Viceversa il giudizio collegiale della Commissione per gli accertamenti attitudinale si è discostato integralmente dalle risultanze delle altre prove, pervenendo ad una valutazione finale negativa, con conseguente esclusione del ricorrente dalla procedura concorsuale. Ciò, “basandosi esclusivamente sul colloquio finale con l’aspirante, che ha costituito così il dato decisivo (se non unico) per l’esito della prova, azzerando tutti gli altri elementi che, in senso prevalentemente favorevole al candidato, erano stati sin lì raccolti sulla base anche di elementi oggettivi come la batteria dei test”.
In un tale contesto, il Collegio decidente ha ritenuto viziato un tale esito concorsuale, osservando anzitutto come “…la divaricazione tra le risultanze delle fasi procedimentali è quindi palese e non può risolversi invocando, sulla base della mera lettera del bando, la mera prevalenza della valutazione collegiale rispetto a tutti gli altri dati emersi dal complesso della valutazione psicoattitudinale…”.
Quindi, ha sostenuto come “…diversamente opinando infatti, le fasi precedenti al colloquio finale – nonostante siano basate sulla oggettività delle risposte date nelle prove testologiche – risulterebbero di rango meramente gregario, attività simili alla predisposizione di un fascicolo di informazioni individuali per la Commissione che ad un’autonoma valutazione, sotto specifici aspetti, del profilo psicologico…”.

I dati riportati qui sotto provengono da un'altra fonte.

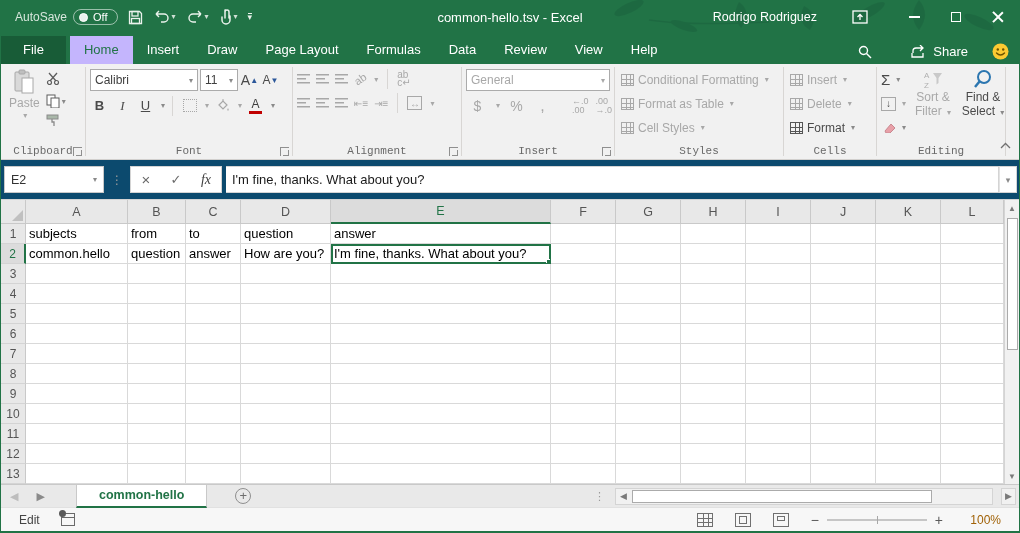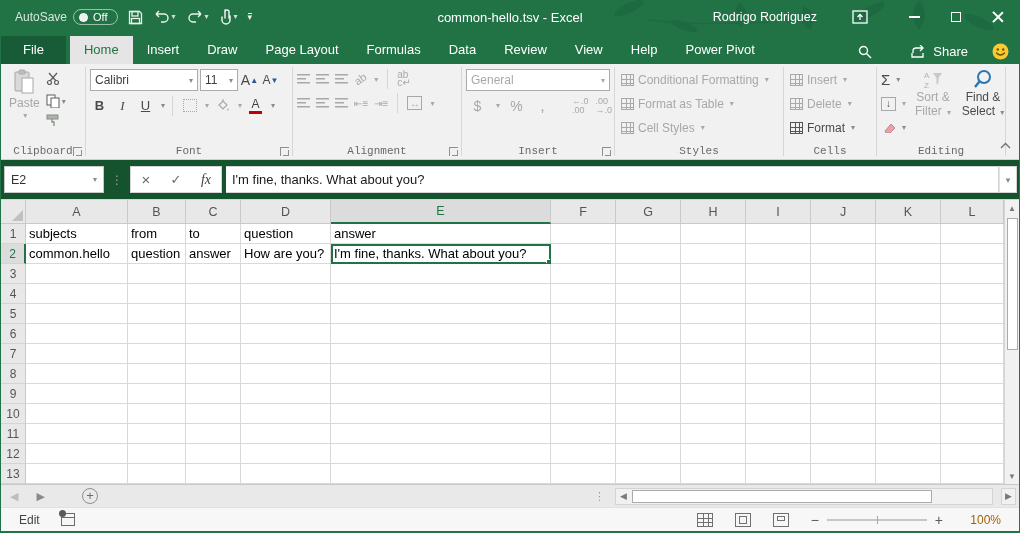--- a/index.html
+++ b/index.html
@@ -28,21 +28,21 @@
   .min-glyph { width:11px; height:1.5px; background:#fff; }
   .max-glyph { width:10px; height:10px; border:1.5px solid #fff; }
   .close-glyph { position:relative; width:12px; height:12px; }
   .close-glyph::before,.close-glyph::after { content:""; position:absolute; left:5px; top:-1px; width:1.5px; height:14px; background:#fff; }
   .close-glyph::before { transform:rotate(45deg); } .close-glyph::after { transform:rotate(-45deg); }
 
   
   .ribbontabs { height:30px; background:#217346; display:flex; align-items:flex-end; color:#fff; }
   .rtab { padding:6px 14px 7px; font-size:13px; cursor:default; }
   .rtab.file { background:#185c37; padding:6px 22px 7px; margin-right:4px; }
-  .rtab.active { background:#e5e5e5; color:#217346; }
+  .rtab.active { background:#c4b5fd; color:#217346; }
   .tabs-right { margin-left:auto; display:flex; align-items:center; gap:8px; padding-right:10px; padding-bottom:4px; }
   .tellme { display:flex; align-items:center; gap:7px; font-size:13px; margin-right:30px; }
   .share { display:flex; align-items:center; gap:7px; font-size:13px; margin-right:16px; }
   .smiley { width:17px; height:17px; }
 
   
   .ribbon { height:96px; background:#f1f1f1; border-bottom:1px solid #d2d0ce; display:flex; }
   .rgroup { position:relative; padding:5px 4px 17px; display:flex; }
   .gsep { width:1px; background:#d8d6d4; margin:3px 0; }
   .glabel { position:absolute; bottom:2px; left:0; right:0; text-align:center; font-size:11px; color:#696969;font-family:Liberation Mono, monospace; }
@@ -78,21 +78,21 @@
                      linear-gradient(#555,#555) 8px 0/1px 12px no-repeat; }
   .fontcolor-a { display:inline-flex; flex-direction:column; align-items:center; line-height:1; }
   .fontcolor-a .bar { width:13px; height:3px; margin-top:1px; }
   .twoLine { font-size:12px; line-height:1.15; text-align:center; white-space:normal; width:46px; }
   .editing-left { display:flex; flex-direction:column; gap:3px; margin-right:4px; }
   .tinybox { width:15px; height:14px; border:1px solid #a8a8a8; display:inline-flex; align-items:center;
              justify-content:center; font-size:10px; color:#4a4a4a; }
   .collapse-chev { position:absolute; right:8px; bottom:8px; color:#707070; font-size:10px; }
 
   
-  .formulabar { height:40px; background:#14532d; border-bottom:1px solid #d4d4d4; display:flex; align-items:center; padding:0 2px 0 3px; }
+  .formulabar { height:40px; background:#0c4a6e; border-bottom:1px solid #d4d4d4; display:flex; align-items:center; padding:0 2px 0 3px; }
   .namebox { width:100px; height:27px; background:#fff; border:1px solid #c9c9c9; display:flex; align-items:center;
              padding:0 6px; font-size:12.5px; color:#333; }
   .namebox .chev { margin-left:auto; }
   .fdots { color:#9a9a9a; font-size:12px; margin:0 7px; letter-spacing:0; }
   .fbtns { height:27px; background:#fff; border:1px solid #d4d4d4; display:flex; align-items:center; }
   .fbtn { width:30px; text-align:center; font-size:13px; color:#6a6a6a; }
   .fx { font-style:italic; font-family:"Liberation Serif",serif; color:#3f3f3f; font-size:14px; }
   .finput { flex:1; height:27px; background:#fff; border:1px solid #d4d4d4; border-left:none; margin-left:4px;
             display:flex; align-items:center; padding:0 6px; font-size:13px; color:#1a1a1a; }
   .fexpand { width:18px; height:27px; background:#fff; border:1px solid #d4d4d4; border-left:1px solid #e3e3e3;
@@ -239,21 +239,20 @@
     <span id="tabs-holder" style="display:flex;">
         <span class="rtab active">Home</span>
         <span class="rtab">Insert</span>
         <span class="rtab">Draw</span>
         <span class="rtab">Page Layout</span>
         <span class="rtab">Formulas</span>
         <span class="rtab">Data</span>
         <span class="rtab">Review</span>
         <span class="rtab">View</span>
         <span class="rtab">Help</span>
-        <span class="rtab">Power Pivot</span>
       </span>
     <div class="tabs-right">
       <div class="tellme">
         <svg width="14" height="14" viewBox="0 0 14 14">
             <circle cx="5.5" cy="5.5" r="4" fill="none" stroke="#fff" stroke-width="1.4"></circle>
             <path d="M8.5 8.5 L13 13" stroke="#fff" stroke-width="1.4"></path>
           </svg>
       </div>
       <div class="share">
         <svg width="16" height="14" viewBox="0 0 16 14">
@@ -723,20 +722,23 @@
     <div class="vscroll">
       <span class="varrow">▲</span>
       <span class="vthumb"></span>
       <span class="varrow" style="margin-top:auto;">▼</span>
     </div>
   </div>
 
   <div class="sheetbar">
     <span class="snav disabled">◀</span>
     <span class="snav">▶</span>
+    <div class="stab">
+      <span>common-hello</span>
+    </div>
     <span class="newsheet">+</span>
     <span class="sheet-dots">⋮</span>
     <div class="hscroll">
       <span class="harrow">◀</span>
       <span class="hthumb"></span>
     </div>
     <div class="hscroll-right">▶</div>
   </div>
 
   <div class="statusbar">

In buona sostanza, il processo logico-argomentativo seguito dal Collegio è volto a ritenere che: a) le fasi curate dall’ufficiale psicologo e dal perito selettore non sono in alcun modo subordinate alla fase rimessa alla Commissione; b) in ogni caso, ogni qual volta la Commissione intenda discostarsi dalle risultanze precedenti ha il dovere di motivare le proprie ragioni, in modo chiaro e trasparente.
Nel caso di specie il provvedimento di inidoneità emesso dalla Commissione attitudinale nulla specificava quanto alle ragioni a sostegno del differente esito al quale è pervenuta e alla ragionevolezza di un tale scostamento.
Pertanto, il TAR Lazio – alla luce delle argomentazioni sin qui esposte – ha accolto il ricorso, ritenendo illegittimo e quindi annullando il provvedimento di inidoneità del ricorrente al servizio militare quale carabiniere del ruolo di appuntati e carabinieri dell’Arma dei Carabinieri.